Im Juli 2019, also 15 Jahre nach Schließung, stehe ich mit einer Handvoll Fotografen vor dem großen Eisentor, das mit einer schweren Kette samt großen Schloss gesichert ist. Wir sind mit Marek unterwegs. Auf der Suche nach Lost Places, Orte der Vergangenheit, denen unsere Fotos kurzfristig Leben einhauchen um nicht ganz vergessen zu werden. Wir sind legal unterwegs, großer Ehrenkodex unserer Gruppe. So drückt Marek einem Teilnehmer die Schlüssel samt Verantwortung in die Hand. Verantwortung für unser Handeln nach der Öffnung des Tores. Wir dürfen schauen, staunen, phantasieren, fotografieren.

Wir dürfen auf keinem Fall etwas verändern, mitnehmen, ruinieren, zerschlagen, abbauen und dergleichen. Und wir dürfen nur auf eigene Gefahr in die Hallen und Räume, die die Natur gerade zurückgewinnt.

"Da war die letzte Fotogruppe noch drinnen, dann brauch die Decke mit lautem Getöse zusammen und begrub die letzten Erinnerungen unter sich. Bitte passt auf, das kann jeden Moment wieder passieren!"

Ein mulmiges Gefühl, gepaart mit der Neugierde auf die Vergangenheit. Ein Ort, der mir das Gefühl gibt, als wäre vor meiner Ankunft der letzte Arbeiter gerade gegangen. Und nein, nicht weil hier alles zu Grunde ging, sondern, um morgen wieder neu die Arbeit aufzunehmen.

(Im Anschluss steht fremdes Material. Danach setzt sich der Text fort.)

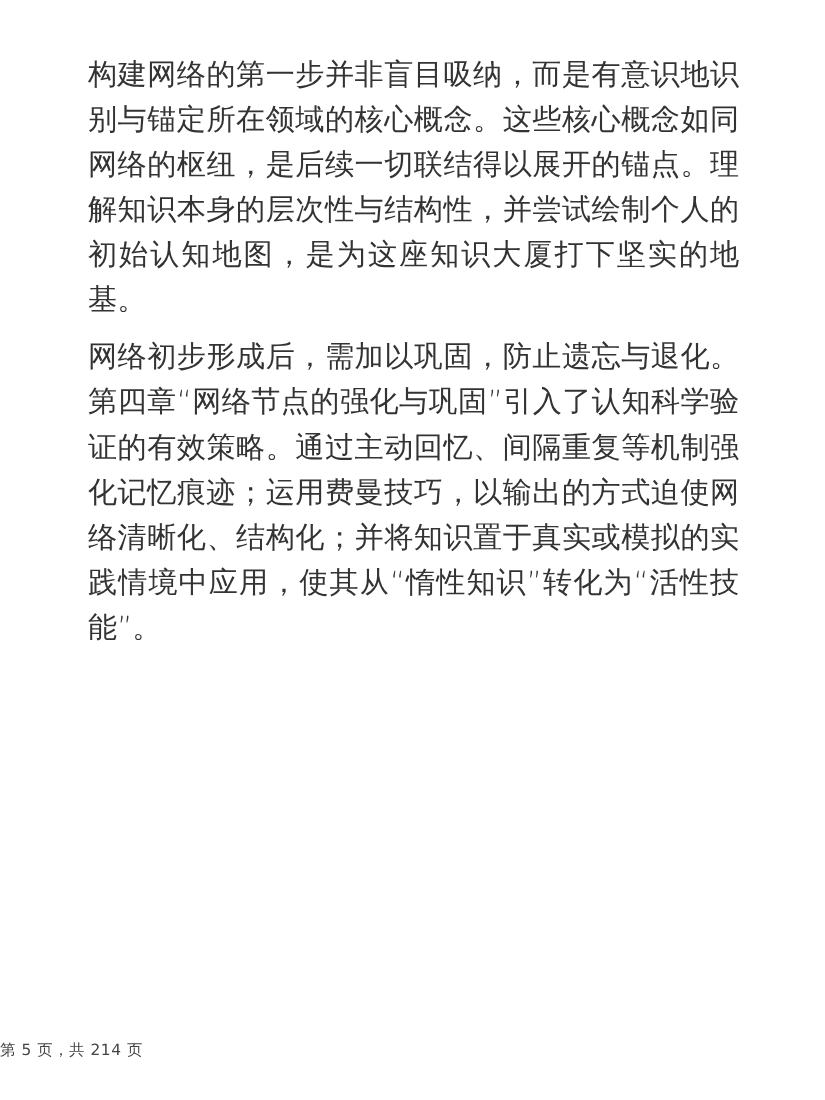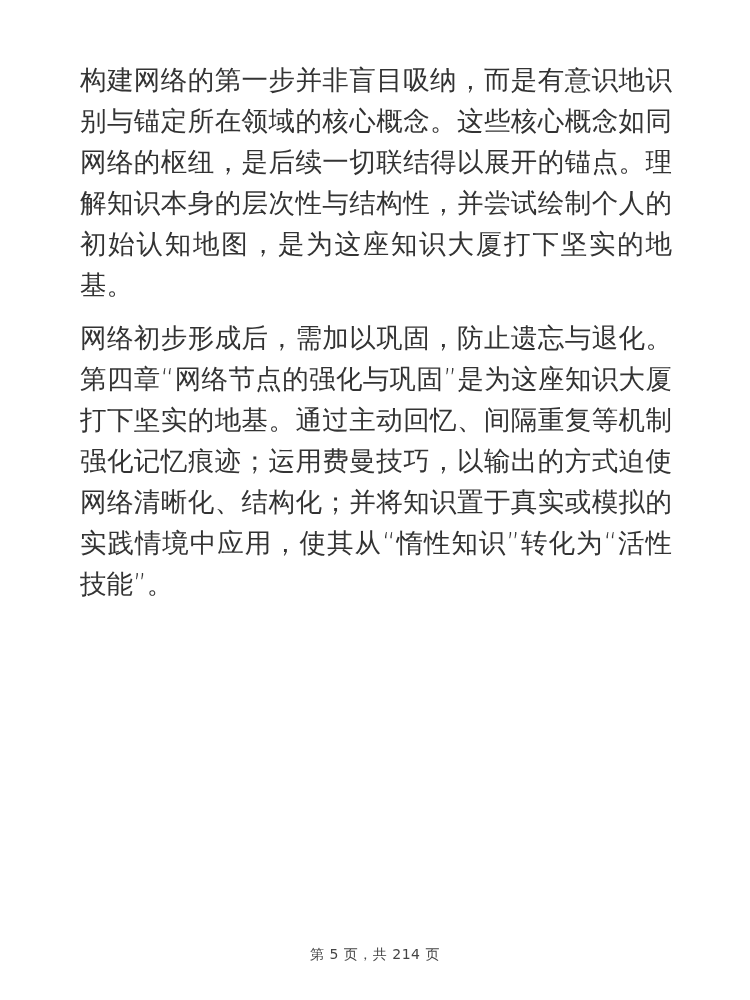"构建网络的第一步并非盲目吸纳，而是有意识地识别与锚定所在领域的核心概念。这些核心" .content p { margin: 12px 0 11px 0 -> 0 0 11px 0 }
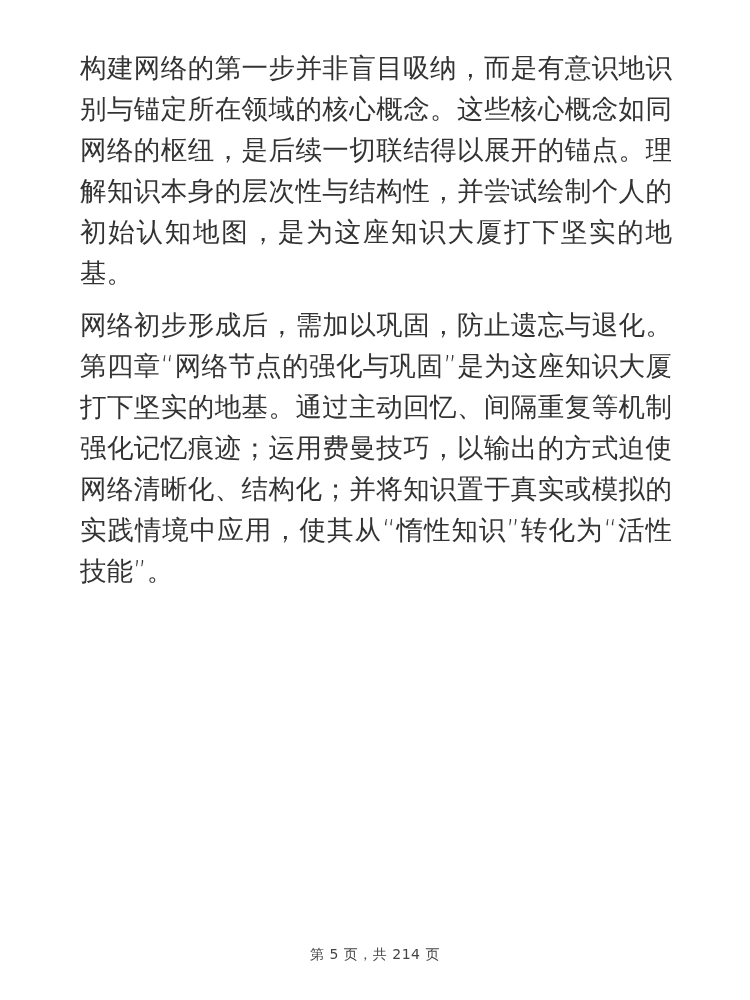"网络初步形成后，需加以巩固，防止遗忘与退化。第四章“网络节点的强化与巩固”是为这" p { text: 是为这座知识大厦打下坚实的地基 -> 引入了认知科学验证的有效策略 }
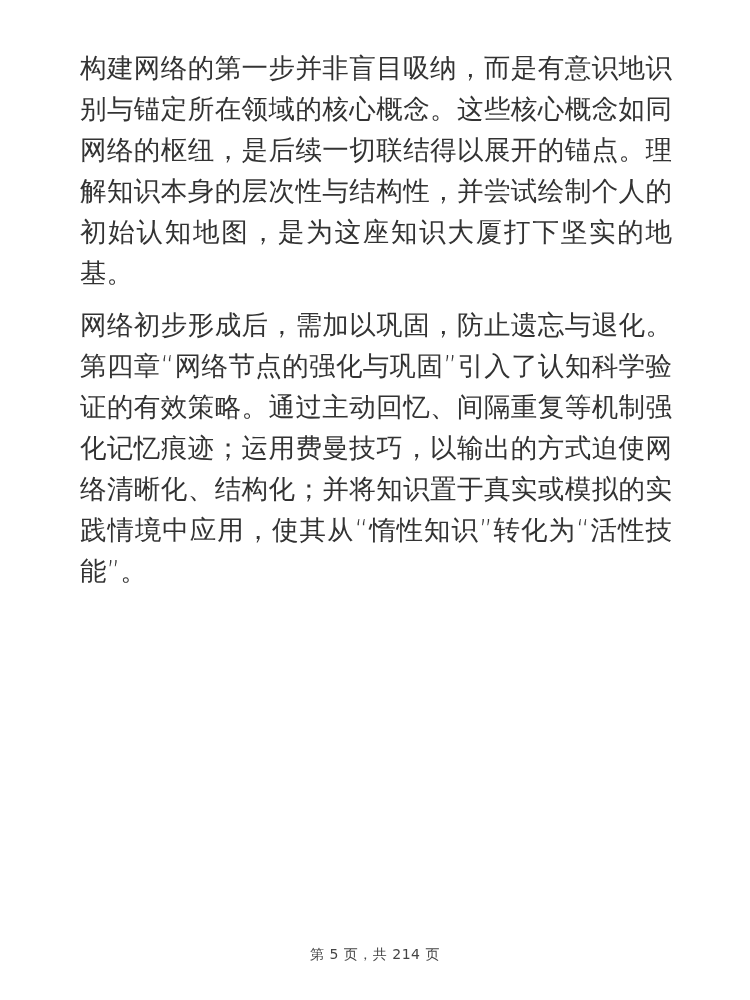"第 5 页，共 214 页" .footer { text-align: center -> none }
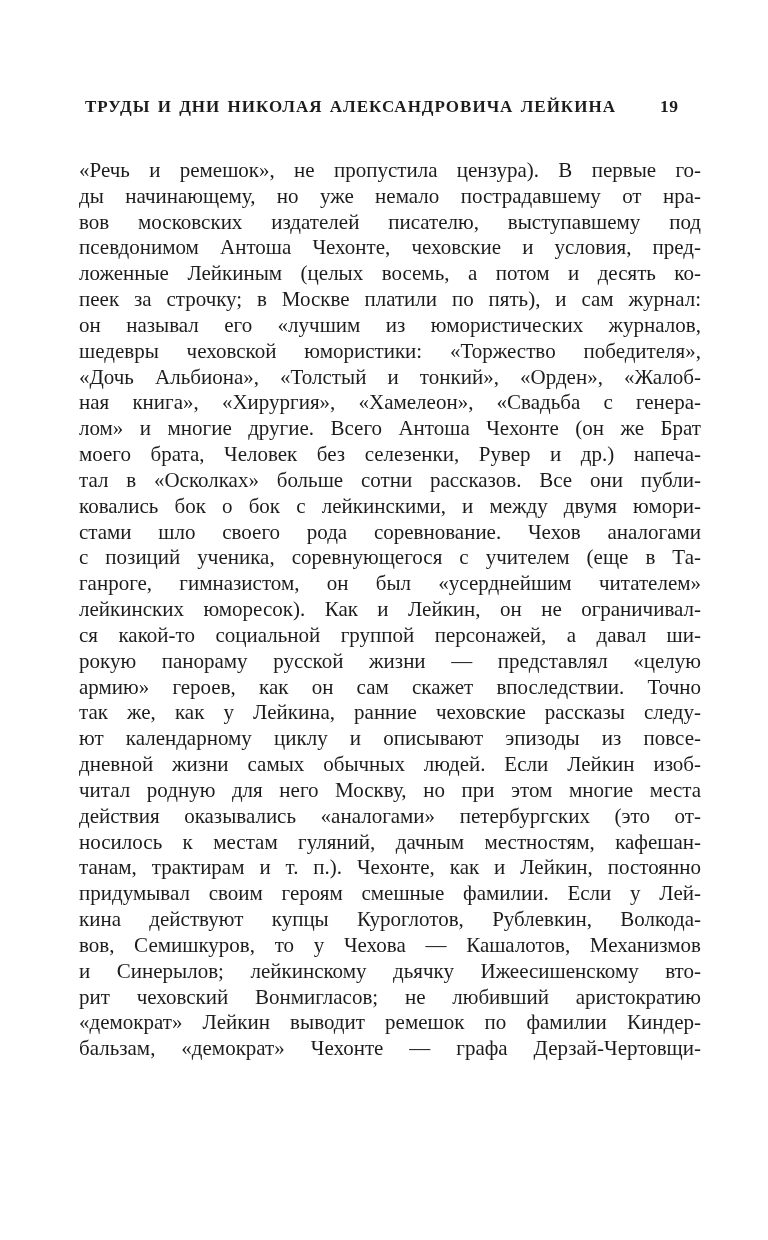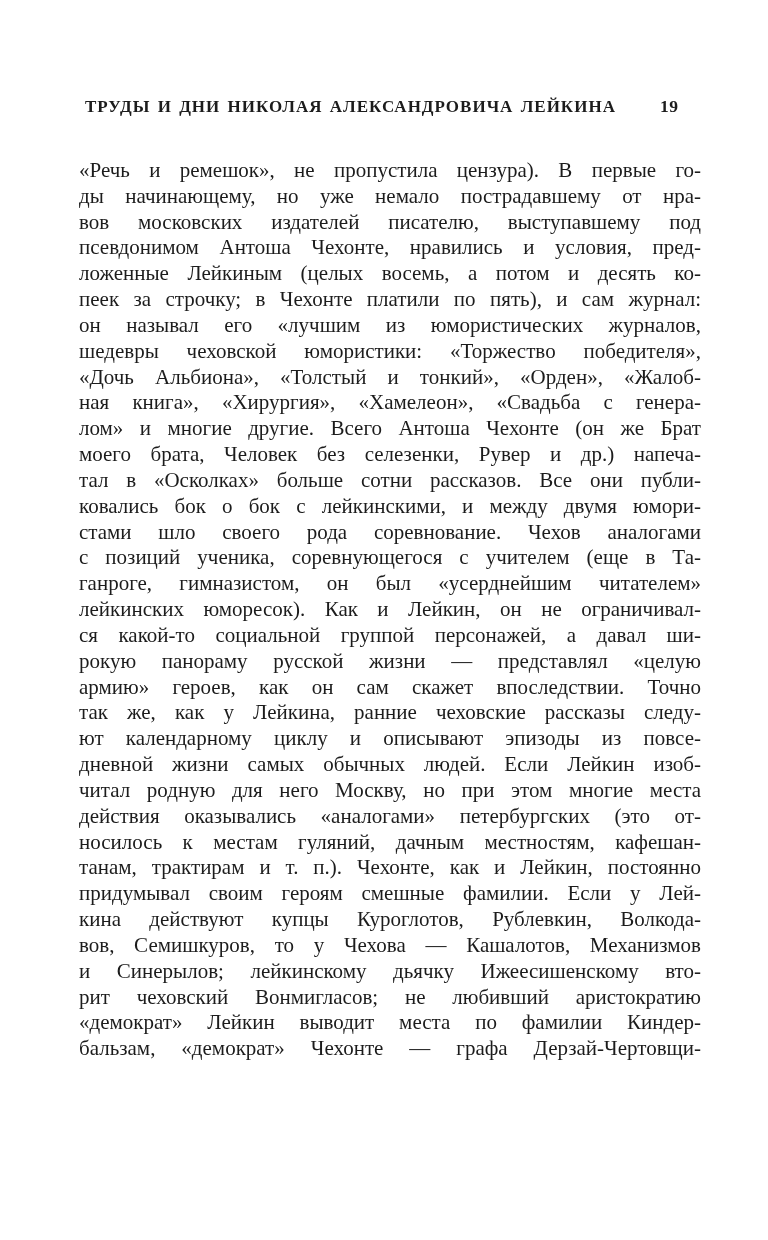"псевдонимом Антоша Чехонте, нравились и" div.line { text: нравились -> чеховские }
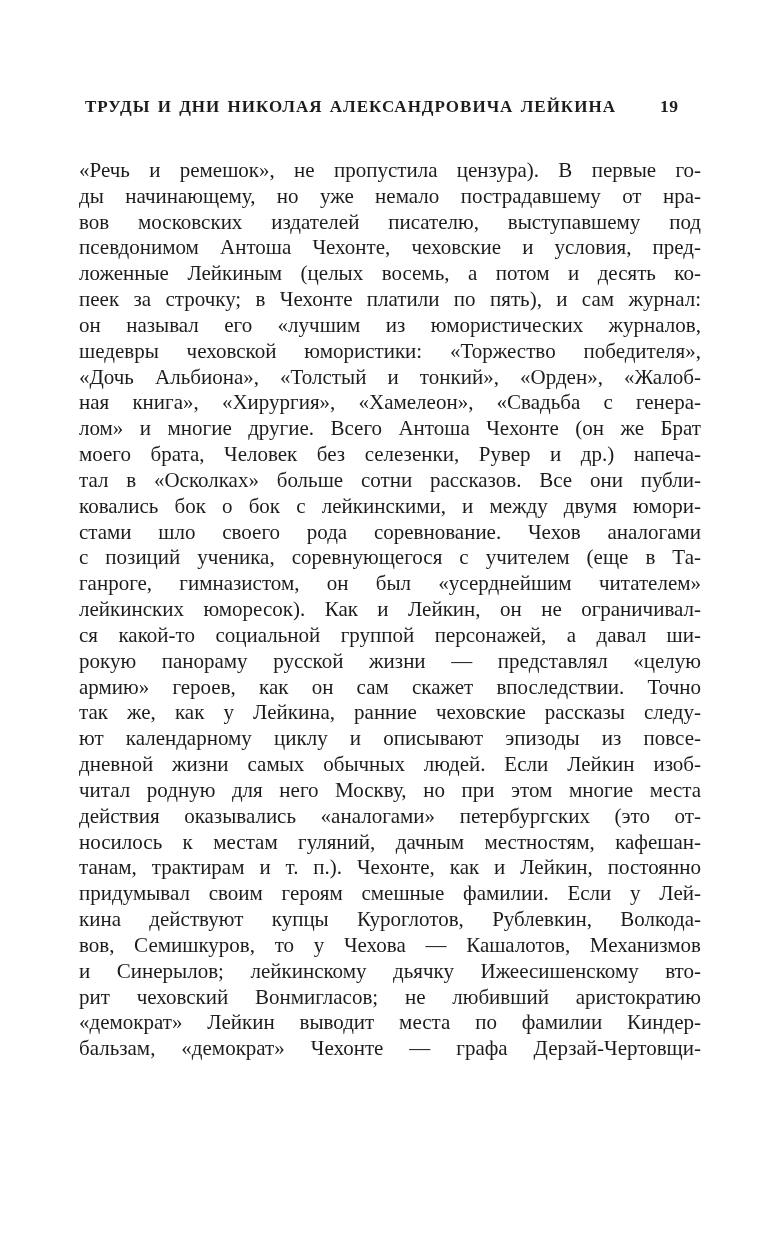"пеек за строчку; в Чехонте" div.line { text: Чехонте -> Москве }
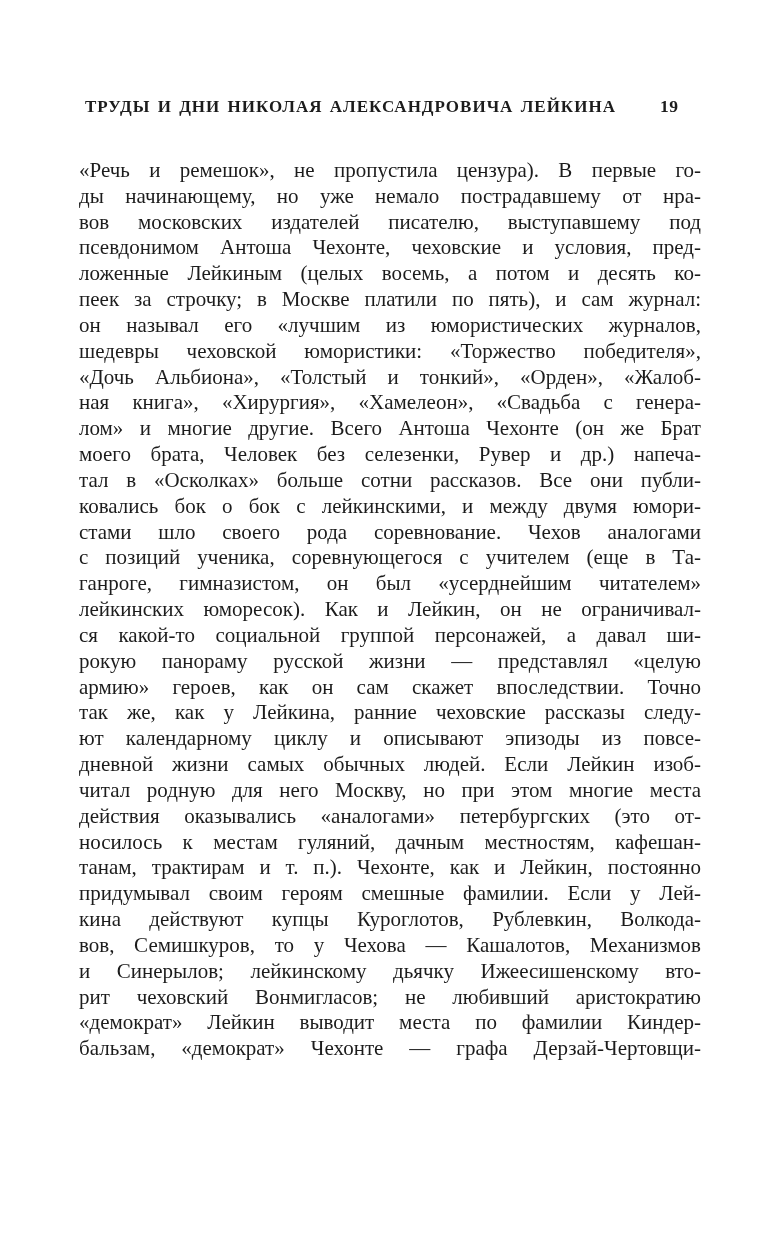"«демократ» Лейкин выводит места по" div.line { text: места -> ремешок }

Ihr seht schon an den Fotos, dieser Ort ist nur wenigen Zeitzeugen vorbehalten. Er gleicht einem Museum. Nur einem Zeitreisemuseum, das niemand betreut. Die morschen Decken knistern, der Efeu verschlingt die Fenster, das Papier vergilbt. Strom gibt es schon lange keinen. Bei Regen tropft es auf die einstige Glanzzeit.

Auf der Suche nach den Erinnerungsmomenten für die Zukunft bewegen wir uns wage und leisen Schrittes durch die Räume. Kaum zu sprechen trauen wir uns. Ständig tastet der Blick den morschen Balken über unserer Häupter ab. Wir sind uns der prickelnden Gefahr bewußt und permanent in Lauerstellung. Sollte sich etwas lösen, auch die anderen warnen zu können.

In der Halle mit den Hochöfen sehen wir, wie hoch brisant und gefährlich unsere Erkundungsreise ist. Erst vor wenigen Tagen fiel mit lautem Getöse und unter Aufwirbeln von Staub das große Lüftungsrohr eisern zu Boden.

"Stille Zeitzeugen - oder nur Momentaufnahmen"

Lost Place-Fotografie - die spezielle Fotografie und dank Marek seiner gut organisierten Reisen ein besonderes Abenteuer. Plätze auf der Speicherkarte festzuhalten, von denen wir genau wissen, dass bereits bei unserem Verlassen sich die Situationen komplett geändert haben können. Vielleicht waren wir die letzten, die einer einst glanzvollen Zeit die letzte Ehre erwiesen? Schon in der nächsten Sekunde könnten herabstürzende Deckenteile wieder ein Stück Geschichte zu Nichte machen. Ein Stück Geschichte, das ab nun auf unseren Fotos weiterleben darf.

Ihr braucht diesen Ort nicht zu suchen, denn ohne Genehmigung kommt man dort nicht hin. Und diese Genehmigungen gibt es nur sehr, sehr selten bis kaum. Zu gefährlich und zu privat heißt es von offizieller Stelle.

Es gibt sicher noch eine Unzahl solcher Orte auf der ganzen Welt. Orte, die sich die Natur zurückholt und somit die Vergangenheit begräbt. Doch eines sei gesagt, ungefährlich sind diese Fotoaktionen nicht, deshalb sollte man sich auf keinem Fall alleine auf die Suche machen.